Thomas Hailes Lacy’s edition of Augustin Daly’s drama Under the Gaslight (1867) offers a key insight into the relationship between sensationalism and the transatlantic marketplace created by the specific conditions in copyright law. Given Lacy’s reputation as the leading British theatrical publisher of accessible, practical performance texts, his reprint of Daly’s pivotal drama was partly a response to a market demand for the first sensation drama to stage what Michael Booth describes as one of the definitive sensation scenes in which the hero is rescued from the path of an oncoming train (Booth 170). However, Lacy’s preface also reveals a complex set of political and personal impulses behind this reprint, indicating the creative and legal tensions that underpinned the transatlantic trade in texts. Entering into the contemporary debate on how copyright protection could defend what Claudia Stokes terms “literary nationalism,” Lacy’s defense of the American right to gain income from dramatic adaptations and original works is an interesting counterpoint to Charles Dickens’s public declaration of American

piracy in his reading tour of 1867.1 Lacy’s opening apology for effectively stealing the royalties from Daly and the performance rights from his publisher Wemyss is a calculated attempt to reconstruct himself as an agitator in the copyright debate of the 1860s. Problematically positioning America outside the protection afforded by English colonization, Lacy’s emotive rhetoric shifts from a paternalistic tone to personal outrage unwittingly revealing publishing practices that manipulated or even circumvented existing copyright law altogether. Lacy’s self-styled role as a champion for copyright legislation was partly upheld by his inclusion of Under the Gaslight in later editions of The Amateur’s Guide as a play not subject to performance fees.
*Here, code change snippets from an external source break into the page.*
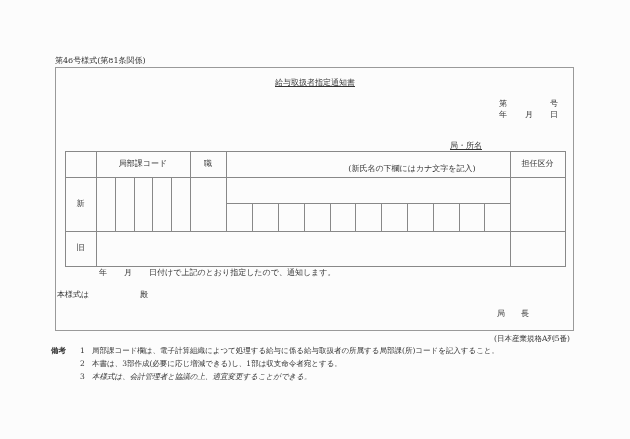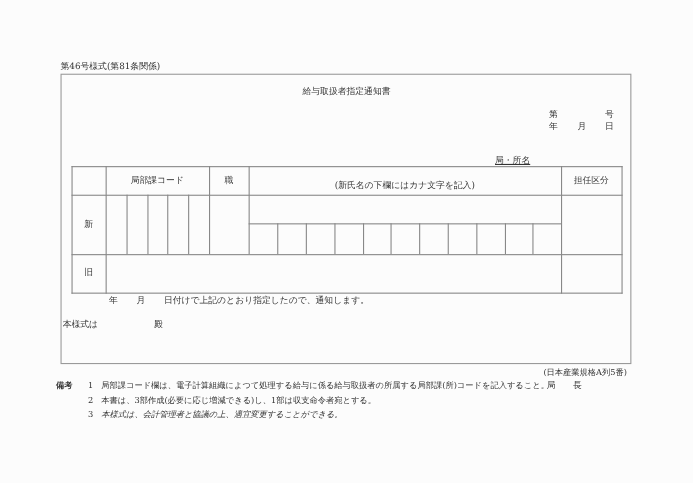--- a/index.html
+++ b/index.html
@@ -5,36 +5,36 @@
   html, body { margin:0; padding:0; }
   body {
     width:630px; height:439px; background:#fcfcfc; position:relative; overflow:hidden;
     font-family: "DejaVu Serif", "Liberation Serif", serif; color:#333;
   }
   .abs { position:absolute; white-space:nowrap; }
   .t9 { font-size:8px; line-height:10px; }
   .t8 { font-size:7.5px; line-height:10px; }
   #form-ref { left:55px; top:56px;text-align:right; }
   #frame { position:absolute; left:55px; top:67px; width:519px; height:264px; border:1px solid #9a9a9a; box-sizing:border-box; }
-  #doc-title { left:275px; top:78px; }
+  #doc-title { left:275px; top:78px; text-decoration:underline; }
   #num-label-dai { left:499px; top:99px; }
   #num-label-go { left:550px; top:99px; }
   #date-nen { left:499px; top:110px; }
   #date-tsuki { left:525px; top:110px; }
   #date-hi { left:550px; top:110px; }
   #station-name { left:450px; top:141px; text-decoration:underline; }
 
   #grid { position:absolute; left:65px; top:151px; width:501px; height:144px; }
   .ln { position:absolute; background:#888; }
   .h { height:1px; }
   .v { width:1px; }
   .cell-label { position:absolute; text-align:center; font-size:8px; line-height:10px; }
   #accountant { left:57px; top:290px; }
   #dono { left:140px; top:290px; }
-  #director { left:497px; top:309px;margin-top:37px; }
+  #director { left:497px; top:309px; }
   #jis { left:494px; top:334px; }
   .note-row { position:absolute; font-size:7.5px; line-height:10px; white-space:nowrap; }
 </style>
 </head>
 <body>
 
 <div class="abs t9" id="form-ref">第46号様式(第81条関係)</div>
 
 <div id="frame"></div>
 
@@ -73,21 +73,21 @@
   <div class="ln v" style="left:265px;top:52px;height:28px;"></div>
   <div class="ln v" style="left:290px;top:52px;height:28px;"></div>
   <div class="ln v" style="left:316px;top:52px;height:28px;"></div>
   <div class="ln v" style="left:342px;top:52px;height:28px;"></div>
   <div class="ln v" style="left:368px;top:52px;height:28px;"></div>
   <div class="ln v" style="left:394px;top:52px;height:28px;"></div>
   <div class="ln v" style="left:419px;top:52px;height:28px;"></div>
 
   <div class="cell-label" style="left:31px;top:8px;width:94px;">局部課コード</div>
   <div class="cell-label" style="left:125px;top:8px;width:36px;">職</div>
-  <div class="cell-label" style="left:161px;top:13px;width:284px;">(新氏名の下欄にはカナ文字を記入)</div>
+  <div class="cell-label" style="left:161px;top:13px;width:284px;padding-left:44px;">(新氏名の下欄にはカナ文字を記入)</div>
   <div class="cell-label" style="left:445px;top:8px;width:55px;">担任区分</div>
 
   <div class="cell-label" style="left:0;top:48px;width:31px;">新</div>
   <div class="cell-label" style="left:0;top:92px;width:31px;">旧</div>
 </div>
 
 <div class="abs t9" style="left:99px;top:268px;">年</div>
 <div class="abs t9" style="left:124px;top:268px;">月</div>
 <div class="abs t9" style="left:149px;top:268px;">日付けで上記のとおり指定したので、通知します。</div>
 

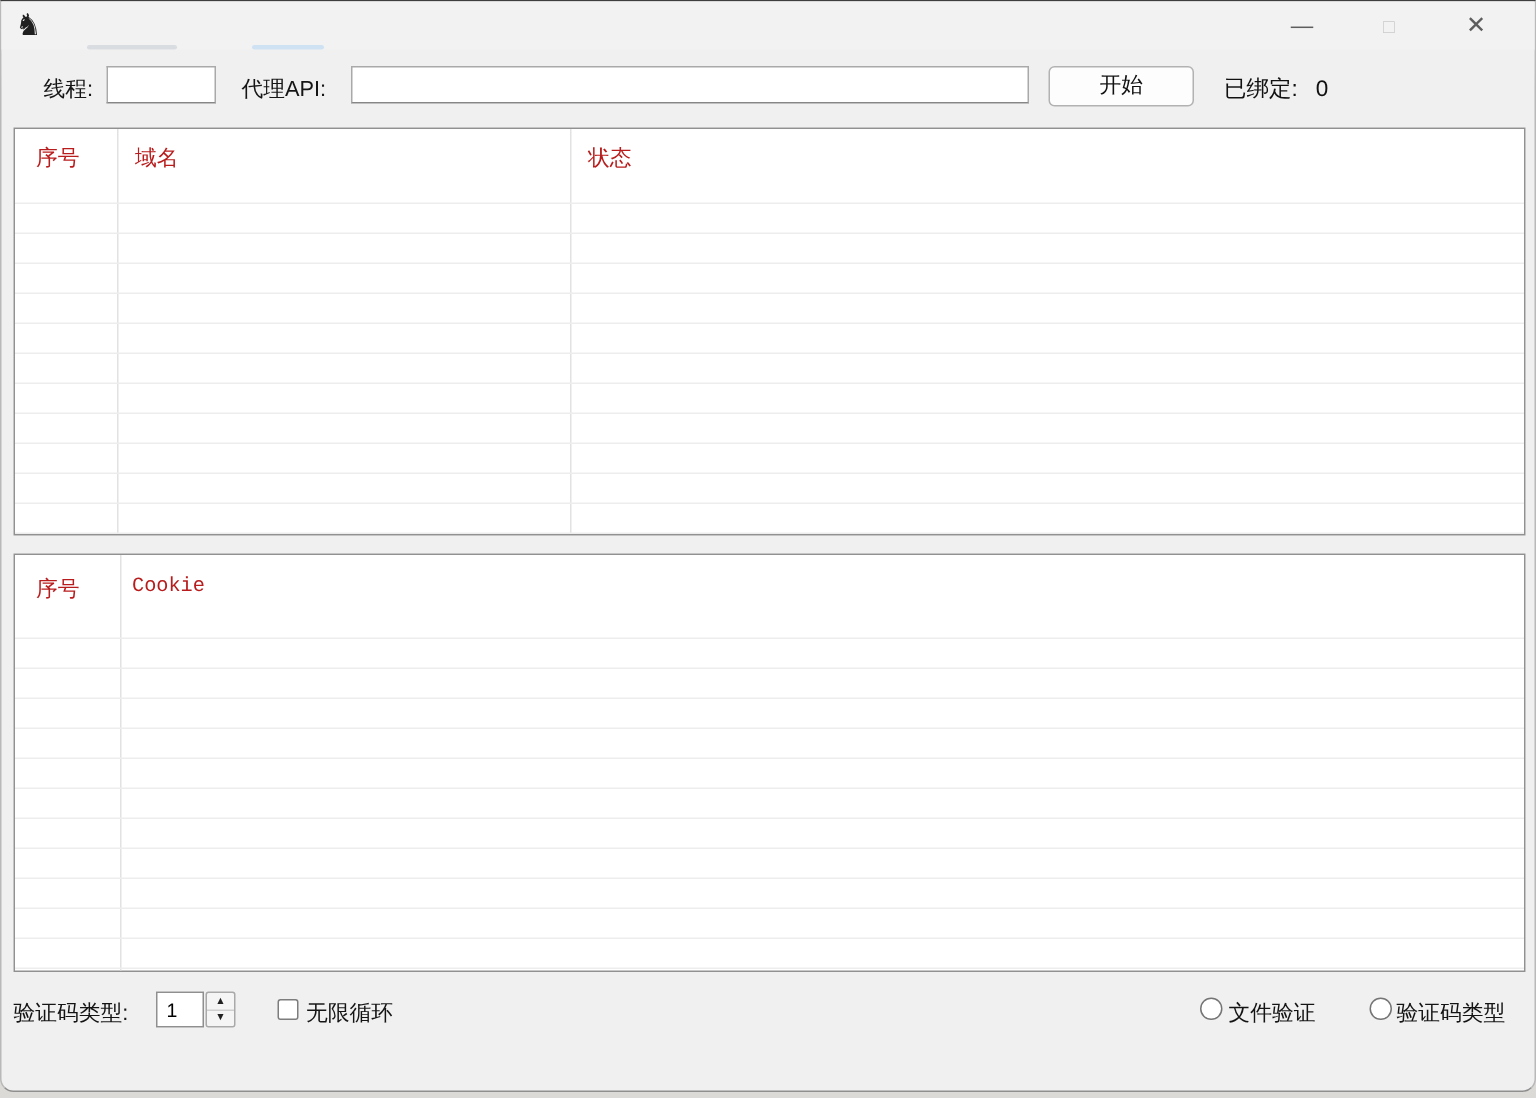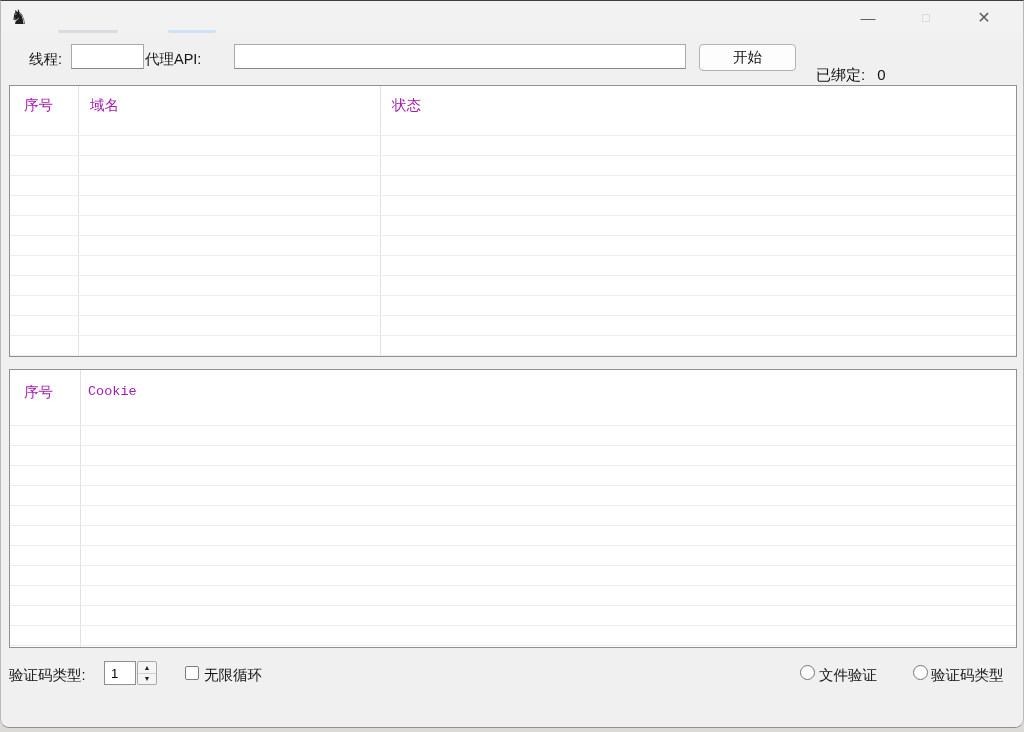--- a/index.html
+++ b/index.html
@@ -47,31 +47,31 @@
     outline:none;
   }
   .thread-input { left:70px; top:43px; width:73px; height:25px; }
   .proxy-input  { left:233px; top:43px; width:452px; height:25px; }
   .start-btn {
     position:absolute; left:698px; top:43px; width:97px; height:27px;
     background:#fdfdfd; border:1px solid #b2b2b2; border-radius:4px;
     font-family:"Liberation Sans", sans-serif;
     font-size:14.5px; color:#111; text-align:center; line-height:25px; cursor:pointer;
   }
-  .bound-wrap { position:absolute; left:815px; top:49px; font-size:15px; color:#111;margin-top:16px; }
+  .bound-wrap { position:absolute; left:815px; top:49px; font-size:15px; color:#111; }
   .bound-wrap .cnt { margin-left:12px; }
   
   .tbl {
     position:absolute; left:8px; width:1008px; background:#ffffff;
     border:1px solid #919191;
   }
   .tbl-domain { top:84px;  height:272px; }
   .tbl-cookie { top:368px; height:279px; }
   .thead { position:absolute; left:0; top:0; width:100%; }
-  .hcell { position:absolute; top:10px; font-size:14.5px; color:#a21caf; white-space:nowrap; }
+  .hcell { position:absolute; top:10px; font-size:14.5px; color:#b91c1c; white-space:nowrap; }
   .vline { position:absolute; top:0; bottom:0; width:1px; background:#e2e2e2; }
   .rows { position:absolute; left:0; right:0; border-top:1px solid #ededed; }
   .tbl-domain .rows { top:49px; bottom:0; }
   .tbl-cookie .rows { top:55px; bottom:0; }
   .trow { height:20px; border-bottom:1px solid #ededed; }
   .mono { font-family:"Liberation Mono", monospace; font-size:13.5px; }
   
   .spin-box {
     position:absolute; left:103px; top:660px; width:32px; height:24px;
     background:#fff; border:1px solid #8f8f8f;
@@ -111,21 +111,21 @@
     <div class="artifact a2"></div>
     <div class="win-controls">
       <div class="win-btn min">—</div>
       <div class="win-btn max">□</div>
       <div class="win-btn close">✕</div>
     </div>
   </div>
 
   <div class="lbl" style="left:28px; top:49px;">线程:</div>
   <input class="txt thread-input" value="" style="">
-  <div class="lbl" style="left:144px; top:49px;">代理API:</div>
+  <div class="lbl" style="left:160px; top:49px;">代理API:</div>
   <input class="txt proxy-input" value="" style="">
   <button class="start-btn">开始</button>
   <div class="bound-wrap">
     <span>已绑定:</span><span class="cnt">0</span>
   </div>
 
   <div class="tbl tbl-domain">
     <div class="vline" style="left:68px;"></div>
     <div class="vline" style="left:370px;"></div>
     <div class="thead">

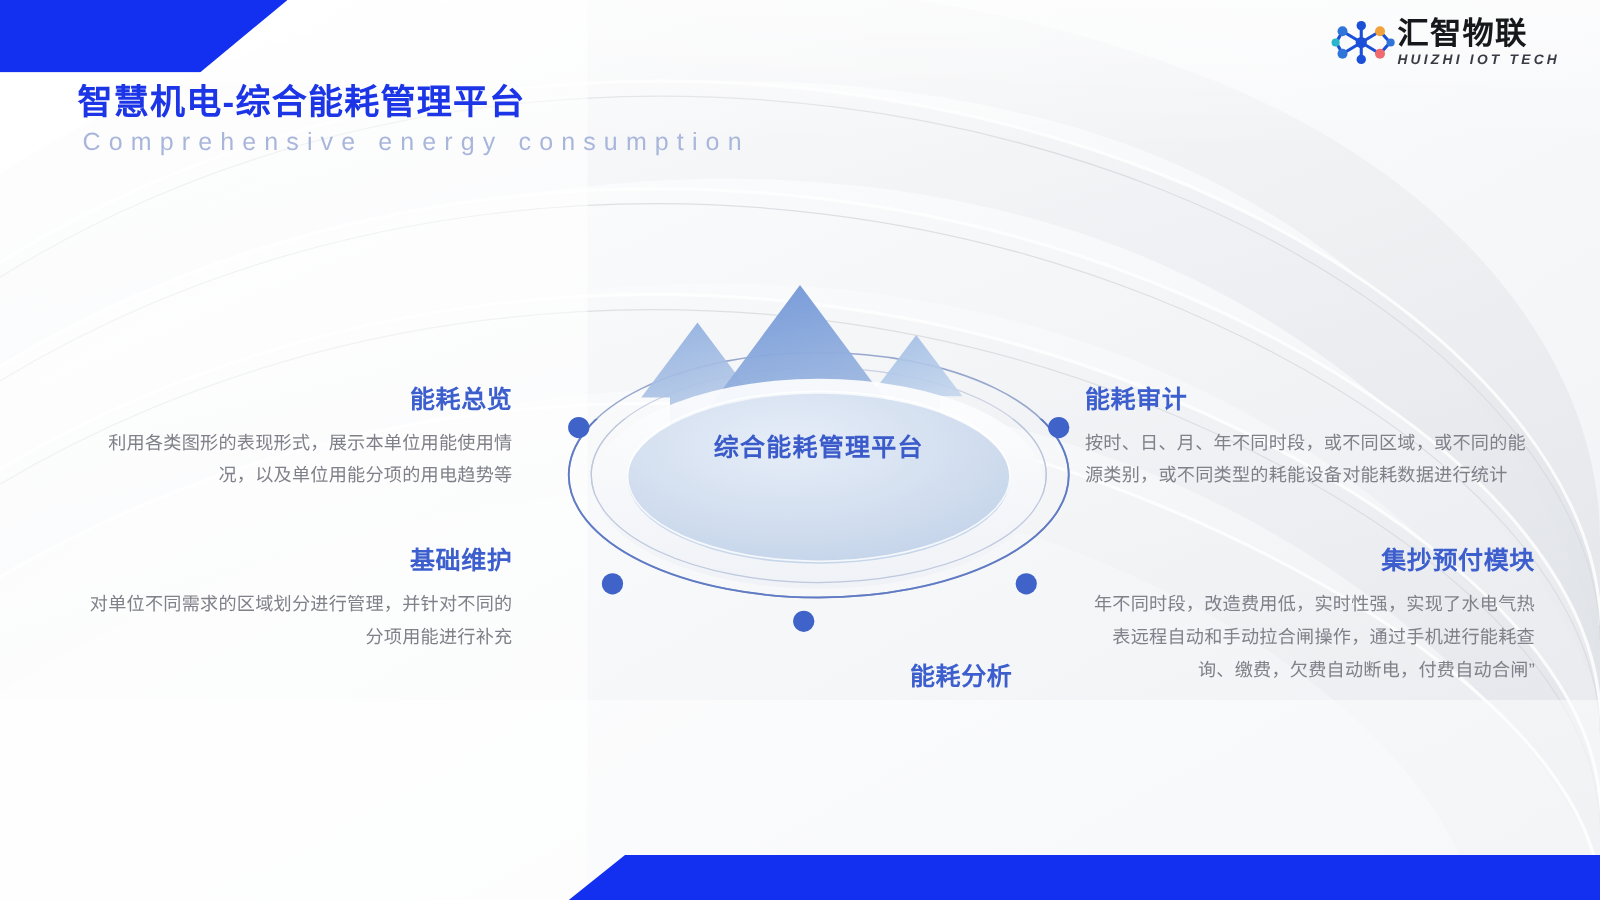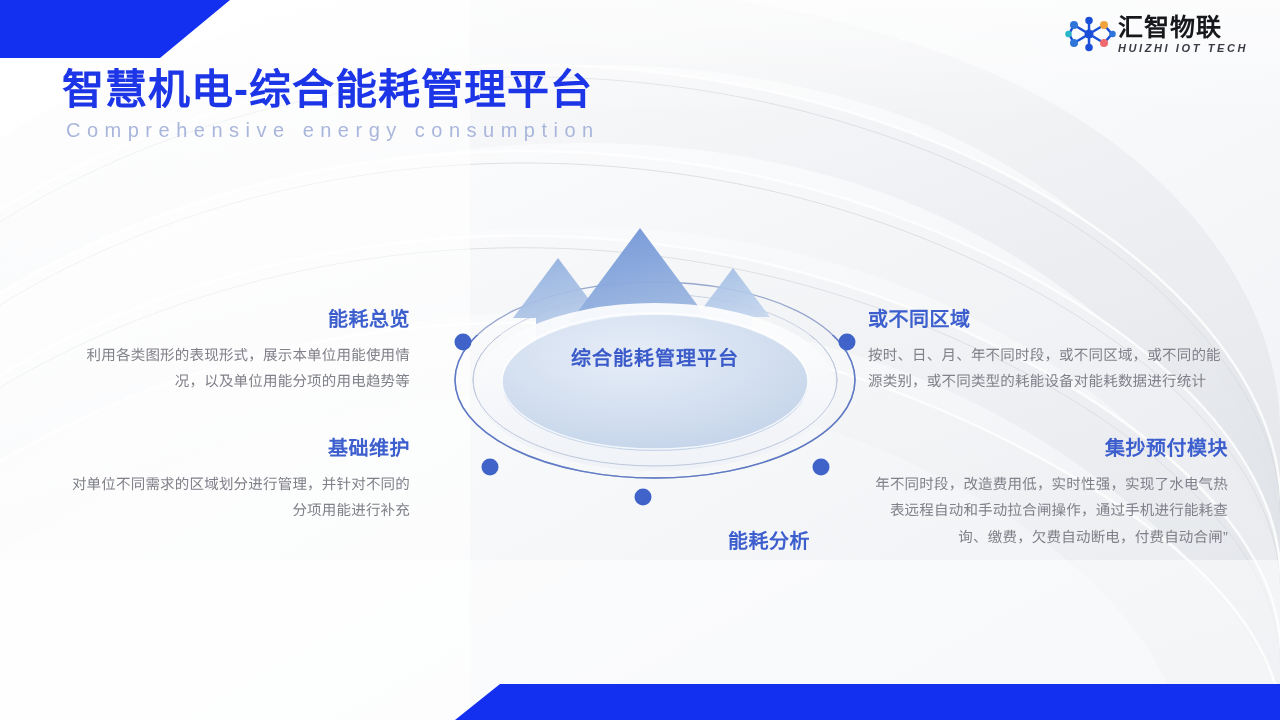--- a/index.html
+++ b/index.html
@@ -23,21 +23,21 @@
   }
   .corner-br{
     position:absolute;left:430px;bottom:0;width:850px;height:36px;
     background:#1330f0;
     clip-path:polygon(70px 0, 850px 0, 850px 36px, 25px 36px);
   }
 
   
   .title-block{position:absolute;left:62px;top:66px;}
   .main-title{
-    font-size:42px;font-weight:bold;color:#1c35e6;letter-spacing:1px;
+    font-size:28px;font-weight:bold;color:#1c35e6;letter-spacing:1px;
     line-height:1.12;margin:0;white-space:nowrap;
   }
   .sub-title{
     margin:6px 0 0 4px;font-size:20px;color:#a9b6dc;letter-spacing:6.5px;
     font-weight:400;white-space:nowrap;
   }
 
   
   .logo{position:absolute;right:32px;top:14px;display:flex;align-items:center;gap:0;}
   .logo-mark{width:54px;height:40px;flex:0 0 auto;}
@@ -235,21 +235,21 @@
     <h3>基础维护</h3>
     <p>对单位不同需求的区域划分进行管理，并针对不同的分项用能进行补充</p>
   </div>
 
   <div class="block align-right" id="blk-overview">
     <h3>能耗总览</h3>
     <p>利用各类图形的表现形式，展示本单位用能使用情况，以及单位用能分项的用电趋势等</p>
   </div>
 
   <div class="block align-left" id="blk-audit">
-    <h3>或不同区域</h3>
+    <h3>能耗审计</h3>
     <p>按时、日、月、年不同时段，或不同区域，或不同的能源类别，或不同类型的耗能设备对能耗数据进行统计</p>
   </div>
 
   <div class="block align-left" id="blk-prepay">
     <h3>集抄预付模块</h3>
     <p>年不同时段，改造费用低，实时性强，实现了水电气热表远程自动和手动拉合闸操作，通过手机进行能耗查询、缴费，欠费自动断电，付费自动合闸”</p>
   </div>
 
   <div class="block align-center" id="blk-analysis">
     <h3>能耗分析</h3>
Having waived the rights to potential performance revenue, his public refusal to appropriate the play into his vast portfolio of over a thousand plays by the late 1860s suggests another motive for publication. What really appears to be at stake in this preface’s attack on transatlantic trade in dramatic piracy is the breach of trust by Lacy’s New York agent, Samuel French in targeting a developing market for amateur and private theater products.